_INFORMATION SUPPLIED_

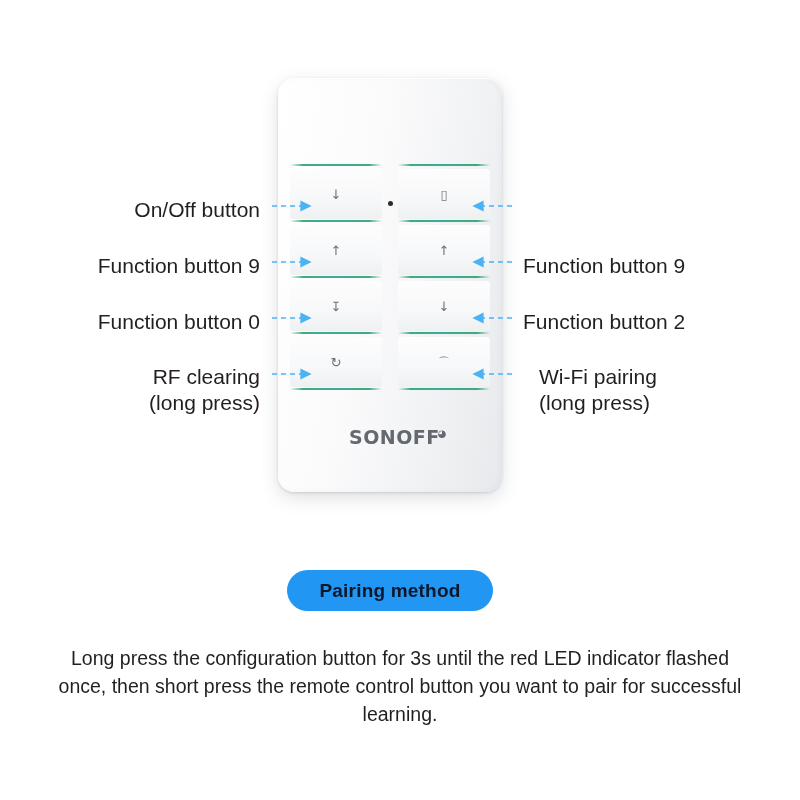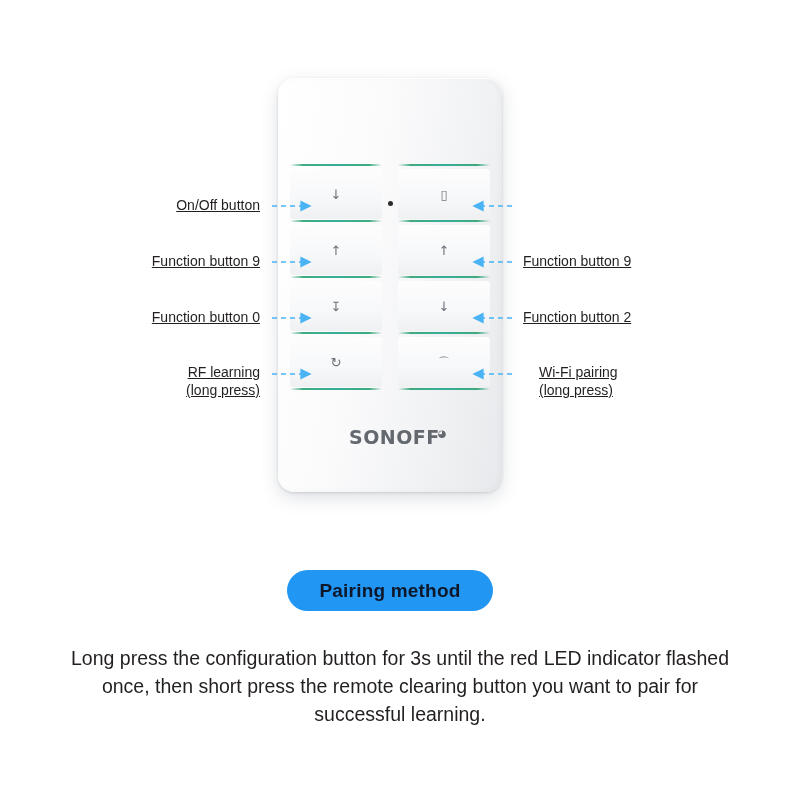--- a/index.html
+++ b/index.html
@@ -109,25 +109,24 @@
   }
   #logo .wifi-mark {
     font-size: 10px;
     vertical-align: super;
     margin-left: -2px;
   }
 
   
   .callout {
     position: absolute;
-    font-size: 14px;
+    font-size: 21px;
     line-height: 1.25;
     color: #231f20;
     white-space: nowrap;
-    text-decoration: underline;
   }
   .callout.left  { text-align: right; }
   .callout.right { text-align: left; }
   .callout .sub { display: block; }
 
   
   #connectors {
     position: absolute;
     left: 0; top: 0;
     width: 800px;
@@ -248,33 +247,33 @@
   <div class="callout left" style="left:60px; top:197px; width:200px;">
     <span>On/Off button</span>
   </div>
   <div class="callout left" style="left:60px; top:253px; width:200px;">
     <span>Function button 9</span>
   </div>
   <div class="callout left" style="left:60px; top:309px; width:200px;">
     <span>Function button 0</span>
   </div>
   <div class="callout left" style="left:60px; top:364px; width:200px;">
-    <span>RF learning</span>
+    <span>RF clearing</span>
     <span class="sub">(long press)</span>
   </div>
 
   <div class="callout right" style="left:523px; top:253px; width:220px;">
     <span>Function button 9</span>
   </div>
   <div class="callout right" style="left:523px; top:309px; width:220px;">
     <span>Function button 2</span>
   </div>
   <div class="callout right" style="left:523px; top:364px; width:220px;margin-left:16px;">
     <span>Wi-Fi pairing</span>
     <span class="sub">(long press)</span>
   </div>
 </div>
 
 <div id="pairing-pill">
   <span>Pairing method</span>
 </div>
 
-<p id="pairing-text">Long press the configuration button for 3s until  the red LED indicator flashed once, then short press the remote clearing button you want to pair for successful learning.</p>
+<p id="pairing-text">Long press the configuration button for 3s until  the red LED indicator flashed once, then short press the remote control button you want to pair for successful learning.</p>
 
 </body></html>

_ASSIGNMENT_
Return the records verbatim, minus pictures.

_EXERCISE OUTPUT_
--- a/index.html
+++ b/index.html
@@ -109,25 +109,24 @@
   }
   #logo .wifi-mark {
     font-size: 10px;
     vertical-align: super;
     margin-left: -2px;
   }
 
   
   .callout {
     position: absolute;
-    font-size: 14px;
+    font-size: 21px;
     line-height: 1.25;
     color: #231f20;
     white-space: nowrap;
-    text-decoration: underline;
   }
   .callout.left  { text-align: right; }
   .callout.right { text-align: left; }
   .callout .sub { display: block; }
 
   
   #connectors {
     position: absolute;
     left: 0; top: 0;
     width: 800px;
@@ -248,33 +247,33 @@
   <div class="callout left" style="left:60px; top:197px; width:200px;">
     <span>On/Off button</span>
   </div>
   <div class="callout left" style="left:60px; top:253px; width:200px;">
     <span>Function button 9</span>
   </div>
   <div class="callout left" style="left:60px; top:309px; width:200px;">
     <span>Function button 0</span>
   </div>
   <div class="callout left" style="left:60px; top:364px; width:200px;">
-    <span>RF learning</span>
+    <span>RF clearing</span>
     <span class="sub">(long press)</span>
   </div>
 
   <div class="callout right" style="left:523px; top:253px; width:220px;">
     <span>Function button 9</span>
   </div>
   <div class="callout right" style="left:523px; top:309px; width:220px;">
     <span>Function button 2</span>
   </div>
   <div class="callout right" style="left:523px; top:364px; width:220px;margin-left:16px;">
     <span>Wi-Fi pairing</span>
     <span class="sub">(long press)</span>
   </div>
 </div>
 
 <div id="pairing-pill">
   <span>Pairing method</span>
 </div>
 
-<p id="pairing-text">Long press the configuration button for 3s until  the red LED indicator flashed once, then short press the remote clearing button you want to pair for successful learning.</p>
+<p id="pairing-text">Long press the configuration button for 3s until  the red LED indicator flashed once, then short press the remote control button you want to pair for successful learning.</p>
 
 </body></html>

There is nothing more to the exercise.